440 million records sounds significant, but Estée Lauder breach unlikely to cause material financial impact


$76-billion-dollar retail giant Estée Lauder (EL) suffered a breach of a reported 440 million records, including customer data. The breach resulted from a non-password-protected cloud server. Importantly, it does not appear that any payment information was part of the breach.

The company was notified of the breach by an independent security researcher, who notified the company after discovering the open records on the web. The company reportedly responded in a timely manner, blocking access to the unprotected server and records.

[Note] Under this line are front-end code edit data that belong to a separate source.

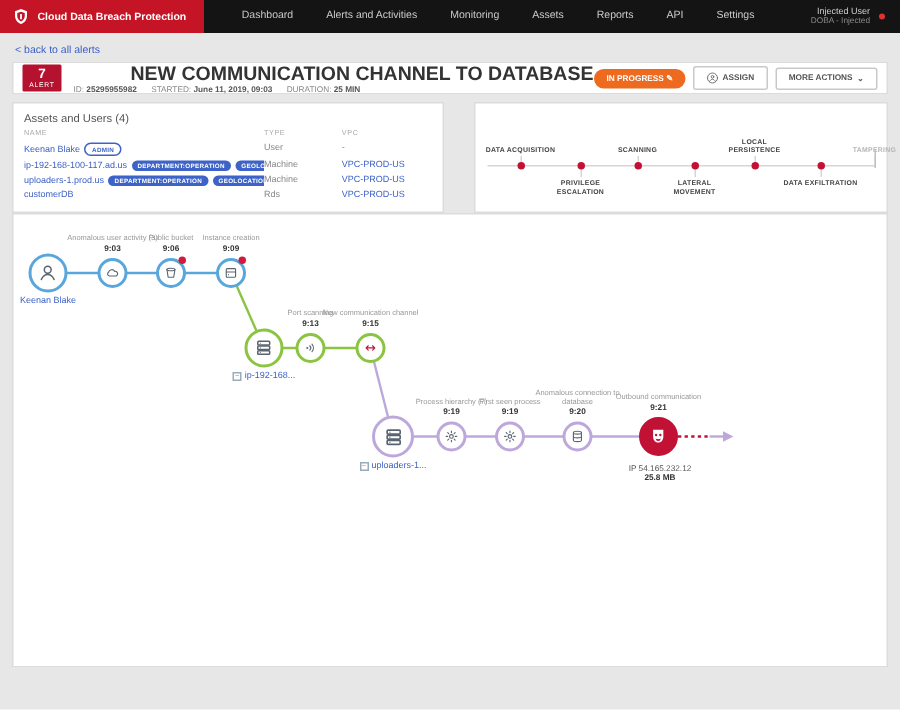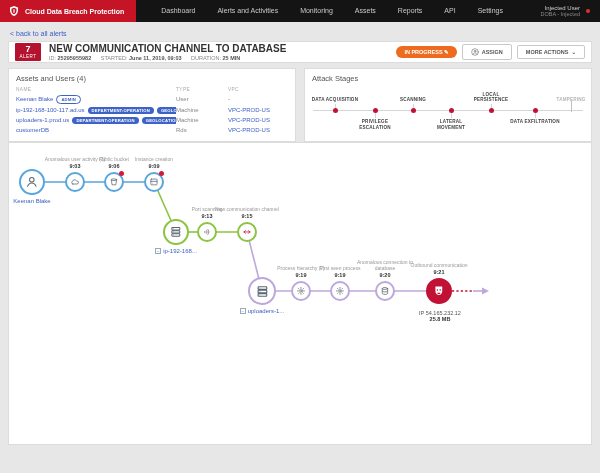--- a/index.html
+++ b/index.html
@@ -27,7 +27,7 @@
   .sev-num { font-size:9px; font-weight:bold; line-height:10px; margin-top:1px; }
   .sev-lbl { font-size:4.5px; letter-spacing:0.5px; }
   .alert-main { flex:1; min-width:0; }
-  .alert-title { font-size:10px; font-weight:bold; color:#333; }
+  .alert-title { font-size:13px; font-weight:bold; color:#333;margin-left:38px; }
   .alert-meta { font-size:5.5px; color:#a0a0a0; margin-top:1px; }
   .alert-meta b { color:#555; font-weight:bold; margin-right:8px; }
   .alert-actions { display:flex; align-items:center; gap:5px; }

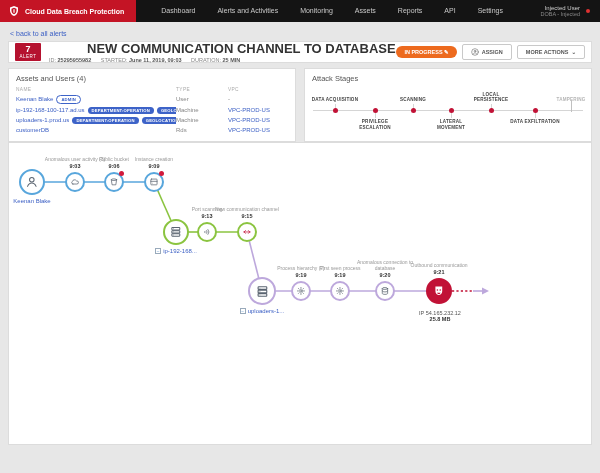--- a/index.html
+++ b/index.html
@@ -37,7 +37,7 @@
          padding:3px 8px; cursor:pointer; display:flex; align-items:center; gap:3px; font-family:inherit; }
 
   
-  .panels { display:flex; gap:8px; margin:5px 8px 0; height:74px; }
+  .panels { display:flex; gap:20px; margin:5px 8px 0; height:74px; }
   .panel { background:#fff; border:1px solid #dcdcdc; padding:5px 7px; }
   .panel-title { font-size:7.5px; color:#555; margin-bottom:3px; }
   .assets { width:288px; }

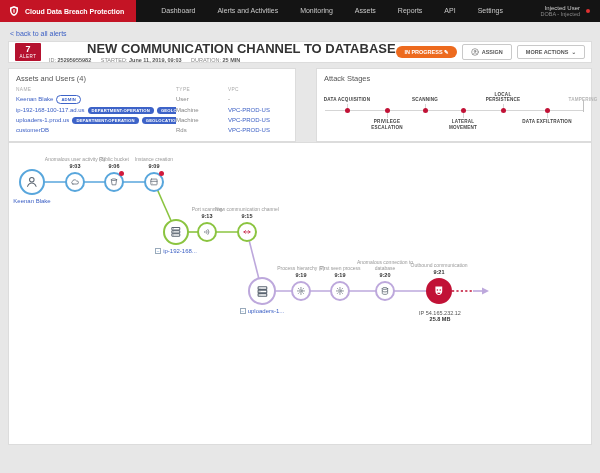--- a/index.html
+++ b/index.html
@@ -198,7 +198,6 @@
       </table>
     </div>
     <div class="panel stages">
-      <div class="panel-title">Attack Stages</div>
       <div class="stage-rail" id="stage-rail">
         <div class="rail-line"></div>
       <div class="stage top" style="left: -4px;">DATA ACQUISITION</div>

A few takeaways from this case to understand the potential financial implications of a significant data loss breach like this:

  • EL didn’t know it had been breached—this is not unusual. The vast majority of companies do not know when they have been breached. External notifications of cloud-server-related breaches are especially common. One major cloud vendor used by half the Fortune 100 misconfigured an AWS server and left a terabyte of data exposed. And, IBM recently pointed to misconfigurations as the primary cause of most data loss breaches globally.
  • A customer data breach is important, but not as damaging as a business disruption breach. This is true even for a retail company in a competitive sector where reputation is at a premium. Unlike other high-profile customer data breaches, like Home Depot in 2014, no customer payment information was determined exposed. Companies can recover more easily from these breaches compared to business disruptions (like ransomware) that tend to be financially costly in the near-term, as well as expensive to repair damage caused in the longer-term. Companies like Home Depot may take a short-term hit, but, if the right steps are taken to improve governance, share price and overall growth trajectories can quickly recover. The same is not true of business disruptions where share price losses can endure for six to nine months, causing the company to lose considerable ground to peers.
  • Looking through a CyFi lens, minimal financial impact. Looking at this through a cyber-financial (CyFi) lens, EL monetizes data by storing and organizing it, extracting customer behavioral insights to better anticipate what customers and potential customers want to buy. Customer data loss breaches that do not involve customer financial information typically do not negatively impact customer churn, sales revenues, or margins, but rather generate a brief period of negative headlines.

This is not to say that a breach of this scale is not important. Based on the known facts, EL appears to have poorly managed its technology stack, something that could put the company at risk of a more damaging breach in the future if corrective actions are not taken.